**GOAL OF THE EXERCISE**
Pick each line that has "Mono" out of the records.

╭─ INPUT RECORDS

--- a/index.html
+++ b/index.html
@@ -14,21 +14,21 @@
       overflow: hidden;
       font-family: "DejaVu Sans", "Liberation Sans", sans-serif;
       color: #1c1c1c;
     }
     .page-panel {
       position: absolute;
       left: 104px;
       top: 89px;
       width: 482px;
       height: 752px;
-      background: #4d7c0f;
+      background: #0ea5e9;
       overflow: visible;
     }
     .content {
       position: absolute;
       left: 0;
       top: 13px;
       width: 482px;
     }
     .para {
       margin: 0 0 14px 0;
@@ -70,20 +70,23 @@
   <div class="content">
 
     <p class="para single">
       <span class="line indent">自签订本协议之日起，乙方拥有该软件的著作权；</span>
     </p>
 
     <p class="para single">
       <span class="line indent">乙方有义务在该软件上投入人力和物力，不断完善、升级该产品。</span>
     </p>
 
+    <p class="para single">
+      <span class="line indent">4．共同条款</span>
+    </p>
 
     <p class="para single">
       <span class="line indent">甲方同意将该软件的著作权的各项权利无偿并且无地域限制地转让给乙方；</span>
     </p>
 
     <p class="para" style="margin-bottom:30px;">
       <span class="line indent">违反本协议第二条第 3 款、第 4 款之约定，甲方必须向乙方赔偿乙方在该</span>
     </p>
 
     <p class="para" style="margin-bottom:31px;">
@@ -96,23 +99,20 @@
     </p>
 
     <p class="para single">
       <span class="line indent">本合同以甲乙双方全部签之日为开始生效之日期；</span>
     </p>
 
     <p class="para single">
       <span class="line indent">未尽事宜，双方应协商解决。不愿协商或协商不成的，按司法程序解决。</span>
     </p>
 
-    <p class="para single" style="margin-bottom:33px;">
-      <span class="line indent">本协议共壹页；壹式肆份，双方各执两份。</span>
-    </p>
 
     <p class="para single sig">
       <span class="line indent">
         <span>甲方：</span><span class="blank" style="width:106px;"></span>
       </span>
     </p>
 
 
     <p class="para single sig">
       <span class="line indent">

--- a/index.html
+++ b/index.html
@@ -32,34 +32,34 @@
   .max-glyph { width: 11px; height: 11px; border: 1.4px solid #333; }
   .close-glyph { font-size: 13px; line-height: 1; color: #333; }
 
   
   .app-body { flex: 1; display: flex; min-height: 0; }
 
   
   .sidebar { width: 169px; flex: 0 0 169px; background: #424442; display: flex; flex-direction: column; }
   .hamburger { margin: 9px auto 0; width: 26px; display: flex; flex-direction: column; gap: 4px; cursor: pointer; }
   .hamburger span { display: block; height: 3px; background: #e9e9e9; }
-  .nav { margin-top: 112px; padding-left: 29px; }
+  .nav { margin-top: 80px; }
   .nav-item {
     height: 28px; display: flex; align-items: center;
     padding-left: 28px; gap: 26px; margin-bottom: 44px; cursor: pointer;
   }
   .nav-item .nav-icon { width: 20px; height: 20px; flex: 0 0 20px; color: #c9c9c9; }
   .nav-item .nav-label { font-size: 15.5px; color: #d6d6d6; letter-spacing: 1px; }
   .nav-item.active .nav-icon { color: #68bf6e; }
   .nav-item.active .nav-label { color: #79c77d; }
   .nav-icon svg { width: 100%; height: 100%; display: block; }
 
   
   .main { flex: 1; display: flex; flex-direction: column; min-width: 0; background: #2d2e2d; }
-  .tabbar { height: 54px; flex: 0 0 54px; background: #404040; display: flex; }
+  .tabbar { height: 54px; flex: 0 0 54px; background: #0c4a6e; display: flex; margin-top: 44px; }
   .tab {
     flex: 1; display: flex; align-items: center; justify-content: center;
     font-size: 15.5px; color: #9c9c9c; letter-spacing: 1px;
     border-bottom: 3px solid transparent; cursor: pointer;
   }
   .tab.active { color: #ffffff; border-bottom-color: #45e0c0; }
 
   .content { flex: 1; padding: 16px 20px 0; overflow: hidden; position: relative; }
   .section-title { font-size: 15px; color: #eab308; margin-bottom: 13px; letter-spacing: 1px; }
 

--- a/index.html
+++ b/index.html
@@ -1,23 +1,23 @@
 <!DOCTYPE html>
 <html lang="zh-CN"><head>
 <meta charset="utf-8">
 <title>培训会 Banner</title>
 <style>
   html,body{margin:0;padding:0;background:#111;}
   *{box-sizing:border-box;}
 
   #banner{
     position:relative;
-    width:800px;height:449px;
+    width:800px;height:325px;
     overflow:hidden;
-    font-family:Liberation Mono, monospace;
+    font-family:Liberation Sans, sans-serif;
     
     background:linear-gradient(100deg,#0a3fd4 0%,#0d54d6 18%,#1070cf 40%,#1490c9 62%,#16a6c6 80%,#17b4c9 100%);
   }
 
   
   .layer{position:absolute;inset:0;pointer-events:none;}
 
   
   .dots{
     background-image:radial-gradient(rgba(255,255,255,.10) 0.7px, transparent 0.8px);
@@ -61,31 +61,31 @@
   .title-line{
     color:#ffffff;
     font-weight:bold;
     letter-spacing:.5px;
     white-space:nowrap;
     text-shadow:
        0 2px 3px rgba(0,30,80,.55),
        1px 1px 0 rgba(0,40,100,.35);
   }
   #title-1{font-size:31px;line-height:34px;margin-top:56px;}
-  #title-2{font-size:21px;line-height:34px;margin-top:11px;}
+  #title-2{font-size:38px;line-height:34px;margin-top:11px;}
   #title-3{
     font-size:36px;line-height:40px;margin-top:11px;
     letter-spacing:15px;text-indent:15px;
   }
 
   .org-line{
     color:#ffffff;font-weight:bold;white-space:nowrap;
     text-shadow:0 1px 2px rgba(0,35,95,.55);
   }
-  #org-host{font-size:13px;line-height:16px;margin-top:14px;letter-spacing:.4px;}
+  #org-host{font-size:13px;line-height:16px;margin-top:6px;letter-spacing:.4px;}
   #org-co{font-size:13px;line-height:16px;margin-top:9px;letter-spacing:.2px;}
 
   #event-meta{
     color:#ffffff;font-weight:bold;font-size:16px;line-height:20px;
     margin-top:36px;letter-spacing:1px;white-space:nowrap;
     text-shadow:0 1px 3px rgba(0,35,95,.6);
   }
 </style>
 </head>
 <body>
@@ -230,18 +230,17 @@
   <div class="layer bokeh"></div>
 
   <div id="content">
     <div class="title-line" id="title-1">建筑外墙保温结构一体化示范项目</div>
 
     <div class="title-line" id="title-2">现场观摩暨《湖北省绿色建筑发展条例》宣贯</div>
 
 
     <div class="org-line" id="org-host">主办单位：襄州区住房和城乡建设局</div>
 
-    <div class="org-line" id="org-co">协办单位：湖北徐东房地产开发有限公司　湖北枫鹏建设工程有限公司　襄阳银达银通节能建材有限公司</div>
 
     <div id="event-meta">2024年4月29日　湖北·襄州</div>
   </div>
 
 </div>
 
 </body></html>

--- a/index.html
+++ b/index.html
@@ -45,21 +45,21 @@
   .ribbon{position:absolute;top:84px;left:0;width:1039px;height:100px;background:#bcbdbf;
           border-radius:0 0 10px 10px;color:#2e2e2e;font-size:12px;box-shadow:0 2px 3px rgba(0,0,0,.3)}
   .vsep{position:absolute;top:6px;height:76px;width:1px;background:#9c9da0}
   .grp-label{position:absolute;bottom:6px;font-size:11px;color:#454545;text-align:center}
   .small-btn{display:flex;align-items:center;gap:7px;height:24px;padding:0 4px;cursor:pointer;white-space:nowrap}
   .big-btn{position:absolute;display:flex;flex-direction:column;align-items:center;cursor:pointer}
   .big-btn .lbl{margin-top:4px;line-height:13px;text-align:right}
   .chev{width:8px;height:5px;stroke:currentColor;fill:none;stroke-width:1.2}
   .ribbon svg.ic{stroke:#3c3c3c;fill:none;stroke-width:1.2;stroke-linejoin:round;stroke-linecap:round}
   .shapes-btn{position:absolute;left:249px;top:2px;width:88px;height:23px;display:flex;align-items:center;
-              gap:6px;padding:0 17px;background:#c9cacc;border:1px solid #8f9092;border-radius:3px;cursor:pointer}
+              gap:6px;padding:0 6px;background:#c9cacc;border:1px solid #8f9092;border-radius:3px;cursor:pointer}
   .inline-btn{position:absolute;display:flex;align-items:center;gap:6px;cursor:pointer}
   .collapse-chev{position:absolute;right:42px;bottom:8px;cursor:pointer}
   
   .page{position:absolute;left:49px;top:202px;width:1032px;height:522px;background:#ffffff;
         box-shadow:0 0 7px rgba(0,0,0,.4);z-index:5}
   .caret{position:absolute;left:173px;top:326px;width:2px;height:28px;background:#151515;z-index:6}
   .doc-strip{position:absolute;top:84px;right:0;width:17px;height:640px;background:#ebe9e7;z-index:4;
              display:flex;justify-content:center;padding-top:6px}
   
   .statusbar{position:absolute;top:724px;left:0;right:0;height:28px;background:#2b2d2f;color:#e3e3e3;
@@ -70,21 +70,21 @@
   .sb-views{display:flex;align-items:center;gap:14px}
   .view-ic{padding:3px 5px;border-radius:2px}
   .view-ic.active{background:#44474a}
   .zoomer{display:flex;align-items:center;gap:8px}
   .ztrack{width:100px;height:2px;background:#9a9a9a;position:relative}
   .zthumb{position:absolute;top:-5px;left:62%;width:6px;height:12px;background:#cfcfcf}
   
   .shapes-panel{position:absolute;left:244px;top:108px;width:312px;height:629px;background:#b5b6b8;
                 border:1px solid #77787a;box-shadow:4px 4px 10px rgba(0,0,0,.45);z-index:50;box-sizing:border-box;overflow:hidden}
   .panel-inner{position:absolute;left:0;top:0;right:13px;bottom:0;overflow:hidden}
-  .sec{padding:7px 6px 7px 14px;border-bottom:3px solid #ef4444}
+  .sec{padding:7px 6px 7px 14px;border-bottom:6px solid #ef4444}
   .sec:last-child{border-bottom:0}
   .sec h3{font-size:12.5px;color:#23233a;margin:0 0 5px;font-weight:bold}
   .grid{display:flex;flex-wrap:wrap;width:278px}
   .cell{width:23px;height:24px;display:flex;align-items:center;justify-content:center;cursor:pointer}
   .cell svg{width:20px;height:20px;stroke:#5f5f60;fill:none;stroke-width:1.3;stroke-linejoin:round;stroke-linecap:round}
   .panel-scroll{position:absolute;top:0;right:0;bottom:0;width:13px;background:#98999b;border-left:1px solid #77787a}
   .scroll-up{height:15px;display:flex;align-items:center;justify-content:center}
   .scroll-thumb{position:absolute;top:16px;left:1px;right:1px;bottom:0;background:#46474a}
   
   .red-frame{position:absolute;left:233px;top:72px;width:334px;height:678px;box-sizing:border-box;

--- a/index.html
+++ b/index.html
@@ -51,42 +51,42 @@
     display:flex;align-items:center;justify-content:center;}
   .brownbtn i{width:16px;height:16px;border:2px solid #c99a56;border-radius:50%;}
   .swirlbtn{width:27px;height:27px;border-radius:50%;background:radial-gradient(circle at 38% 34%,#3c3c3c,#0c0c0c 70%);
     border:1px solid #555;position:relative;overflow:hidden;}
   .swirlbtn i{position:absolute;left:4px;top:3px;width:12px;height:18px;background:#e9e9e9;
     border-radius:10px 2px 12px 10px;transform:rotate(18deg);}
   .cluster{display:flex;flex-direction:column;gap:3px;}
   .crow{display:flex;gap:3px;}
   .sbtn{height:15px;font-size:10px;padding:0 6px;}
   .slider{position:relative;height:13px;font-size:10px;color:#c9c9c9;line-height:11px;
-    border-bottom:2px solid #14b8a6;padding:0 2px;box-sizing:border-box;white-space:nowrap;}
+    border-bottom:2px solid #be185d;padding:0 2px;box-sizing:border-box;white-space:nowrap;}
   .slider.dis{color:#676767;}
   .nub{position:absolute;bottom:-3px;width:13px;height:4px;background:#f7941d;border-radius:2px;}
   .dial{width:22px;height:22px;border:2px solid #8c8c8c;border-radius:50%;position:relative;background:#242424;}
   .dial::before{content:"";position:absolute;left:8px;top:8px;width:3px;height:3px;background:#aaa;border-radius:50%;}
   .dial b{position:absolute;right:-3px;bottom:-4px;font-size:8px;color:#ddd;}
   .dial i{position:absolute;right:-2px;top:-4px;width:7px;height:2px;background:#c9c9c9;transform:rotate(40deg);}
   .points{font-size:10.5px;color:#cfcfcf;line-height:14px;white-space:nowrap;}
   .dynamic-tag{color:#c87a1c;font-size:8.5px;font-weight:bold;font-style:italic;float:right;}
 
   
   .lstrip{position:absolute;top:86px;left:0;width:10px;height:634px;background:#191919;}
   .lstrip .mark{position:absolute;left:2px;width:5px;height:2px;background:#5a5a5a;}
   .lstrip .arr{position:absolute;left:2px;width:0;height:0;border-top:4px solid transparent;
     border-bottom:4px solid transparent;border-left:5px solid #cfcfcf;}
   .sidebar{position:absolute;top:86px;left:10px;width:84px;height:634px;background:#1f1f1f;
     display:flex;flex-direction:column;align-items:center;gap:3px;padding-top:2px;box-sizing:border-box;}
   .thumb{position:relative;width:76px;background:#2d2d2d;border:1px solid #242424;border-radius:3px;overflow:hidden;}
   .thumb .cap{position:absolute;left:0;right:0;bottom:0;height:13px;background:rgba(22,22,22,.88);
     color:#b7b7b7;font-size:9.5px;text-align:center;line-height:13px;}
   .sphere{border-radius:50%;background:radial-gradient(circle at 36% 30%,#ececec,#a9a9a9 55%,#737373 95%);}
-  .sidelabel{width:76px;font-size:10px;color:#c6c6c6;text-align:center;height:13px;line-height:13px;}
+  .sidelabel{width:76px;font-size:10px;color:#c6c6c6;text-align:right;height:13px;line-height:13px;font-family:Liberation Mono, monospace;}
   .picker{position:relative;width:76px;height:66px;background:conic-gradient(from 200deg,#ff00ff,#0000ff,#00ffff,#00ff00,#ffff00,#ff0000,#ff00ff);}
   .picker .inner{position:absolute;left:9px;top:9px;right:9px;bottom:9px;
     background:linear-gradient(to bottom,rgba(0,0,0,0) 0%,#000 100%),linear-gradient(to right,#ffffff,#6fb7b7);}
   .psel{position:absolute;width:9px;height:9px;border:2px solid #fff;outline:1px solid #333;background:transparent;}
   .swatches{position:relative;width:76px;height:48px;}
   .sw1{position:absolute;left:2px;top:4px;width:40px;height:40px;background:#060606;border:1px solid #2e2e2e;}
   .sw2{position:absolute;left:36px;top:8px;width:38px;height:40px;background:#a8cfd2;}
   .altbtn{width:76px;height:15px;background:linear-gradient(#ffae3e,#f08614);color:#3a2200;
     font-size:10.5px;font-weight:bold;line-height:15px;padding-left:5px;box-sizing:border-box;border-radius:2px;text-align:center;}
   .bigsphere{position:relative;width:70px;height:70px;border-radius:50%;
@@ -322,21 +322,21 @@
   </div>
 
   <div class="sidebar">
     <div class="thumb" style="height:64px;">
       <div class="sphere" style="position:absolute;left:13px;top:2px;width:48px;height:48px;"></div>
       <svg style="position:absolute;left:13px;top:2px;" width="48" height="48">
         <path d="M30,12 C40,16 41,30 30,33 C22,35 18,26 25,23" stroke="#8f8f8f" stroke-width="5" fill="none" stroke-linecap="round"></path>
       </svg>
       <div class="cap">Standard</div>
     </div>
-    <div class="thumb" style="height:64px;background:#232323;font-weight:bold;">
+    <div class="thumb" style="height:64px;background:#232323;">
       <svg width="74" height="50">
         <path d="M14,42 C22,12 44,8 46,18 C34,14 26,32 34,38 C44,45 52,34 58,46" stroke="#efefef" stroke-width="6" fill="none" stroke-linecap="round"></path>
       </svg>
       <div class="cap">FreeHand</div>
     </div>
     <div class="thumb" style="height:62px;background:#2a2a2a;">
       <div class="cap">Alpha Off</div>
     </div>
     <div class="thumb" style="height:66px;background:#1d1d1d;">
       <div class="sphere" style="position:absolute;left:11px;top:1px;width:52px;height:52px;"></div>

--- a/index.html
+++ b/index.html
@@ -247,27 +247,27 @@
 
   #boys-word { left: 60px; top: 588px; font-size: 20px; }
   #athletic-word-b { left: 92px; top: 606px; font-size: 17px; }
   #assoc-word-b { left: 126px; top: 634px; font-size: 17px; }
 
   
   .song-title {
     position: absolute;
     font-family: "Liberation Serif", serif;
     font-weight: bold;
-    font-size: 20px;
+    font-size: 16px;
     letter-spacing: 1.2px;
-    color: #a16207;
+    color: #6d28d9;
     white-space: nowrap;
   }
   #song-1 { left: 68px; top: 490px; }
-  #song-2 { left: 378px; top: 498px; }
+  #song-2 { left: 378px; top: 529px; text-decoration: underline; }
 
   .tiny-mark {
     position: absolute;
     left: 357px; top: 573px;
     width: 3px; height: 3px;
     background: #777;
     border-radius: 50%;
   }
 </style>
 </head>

╰─

**TASK OUTPUT**
-    font-family:Liberation Mono, monospace;
+  .sidelabel{width:76px;font-size:10px;color:#c6c6c6;text-align:right;height:13px;line-height:13px;font-family:Liberation Mono, monospace;}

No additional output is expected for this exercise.